There are many other similar examples. CMS-1524-P penalizes
radiologists caring for complex and often extremely ill patients who by
medical standards of care “require” multiple imaging studies, studies of
multiple anatomic regions, or early repetition of the same study to
adequately monitor their medical status and the need for further or
altered treatment. The proposal assumes a new efficiency of care that simply does not exist and could potentially drive changes that adversely affect patients.
Stuart E. Mirvis, MD, FACR
Dr.
Mirvis wishes to acknowledge the assistance of Dr. Kathirkamanathan
Shanmuganathan and Dr. Clint W. Sliker in the preparation of this
editorial.
References
- Medicare program payment
policies under the physician fee schedule and other revisions to Part B
for CY 2012. Centers for Medicare & Medicaid Services.
https://www.cms. gov/PQRS/Downloads/2012_NPRM_PFS_Proposed_Rule508.pdf.
140-143. Accessed September 19, 2011.
- ACR to CMS: Remove
professional component MPPR from Medicare rule. American College of
Radiology.
http://www.acr.org/SecondaryMainMenuCategories/NewsPublications/FeaturedCategories/CurrentACRNews/archive/ACR-Comment-to-CMS-2012-on-MPFS-Rule.aspx.
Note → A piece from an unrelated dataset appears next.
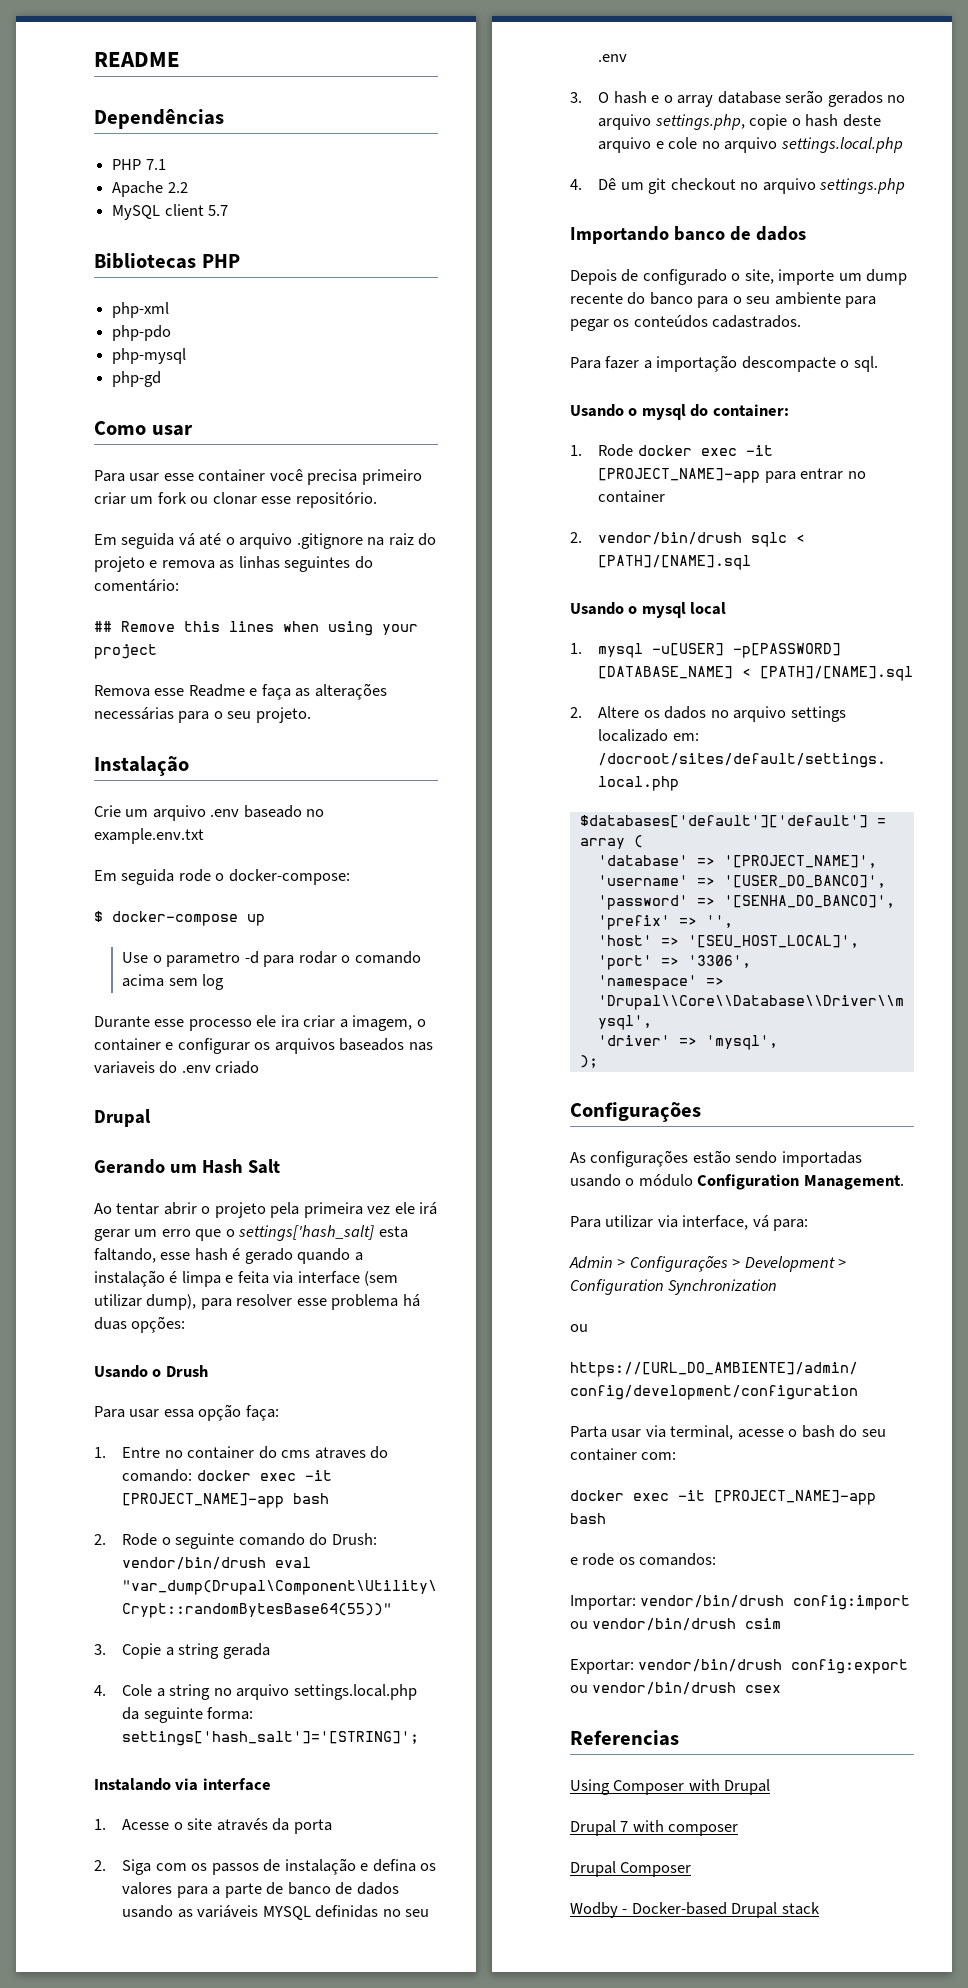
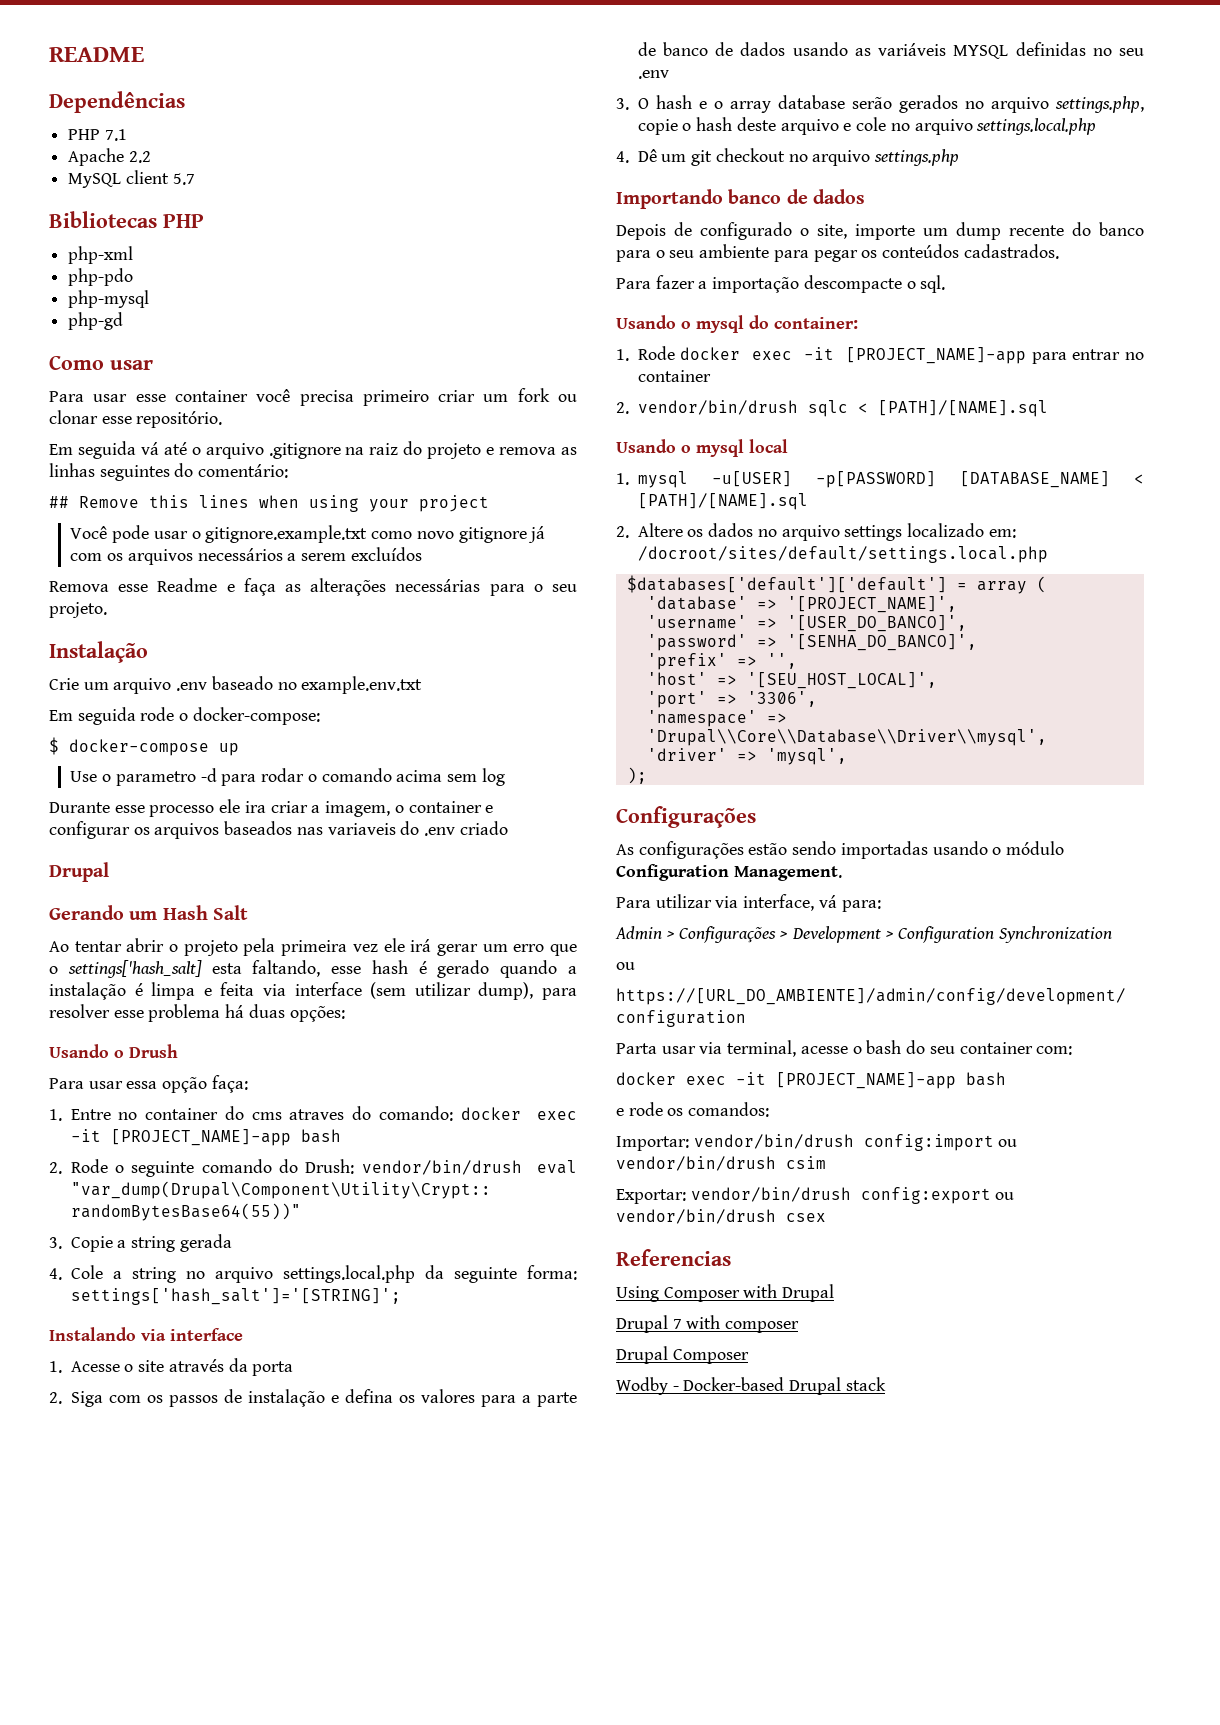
(157, 651) none -> [70,525,546,543] [70,547,422,565] // Você pode usar o gitignore.example.txt como novo gitignore já com os arquivos necessários a serem excluídos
Accessed September 19, 2011.
- Huber-Wagner S, Lefering R, Qvick
LM, et al. Effect of whole-body CT during trauma resuscitation on
survival: A retrospective, multicentre study. The Lancet. 2009;25:14551461.
- Livingston
DH, Lavery RF, Passannante MR, et al. Admission or observation is not
necessary after a negative abdominal computed tomographic scan in
patients with suspected blunt abdominal trauma: Results of a
prospective, multi-institutional trial. J Trauma. 1998;44:273-80; discussion 280-282.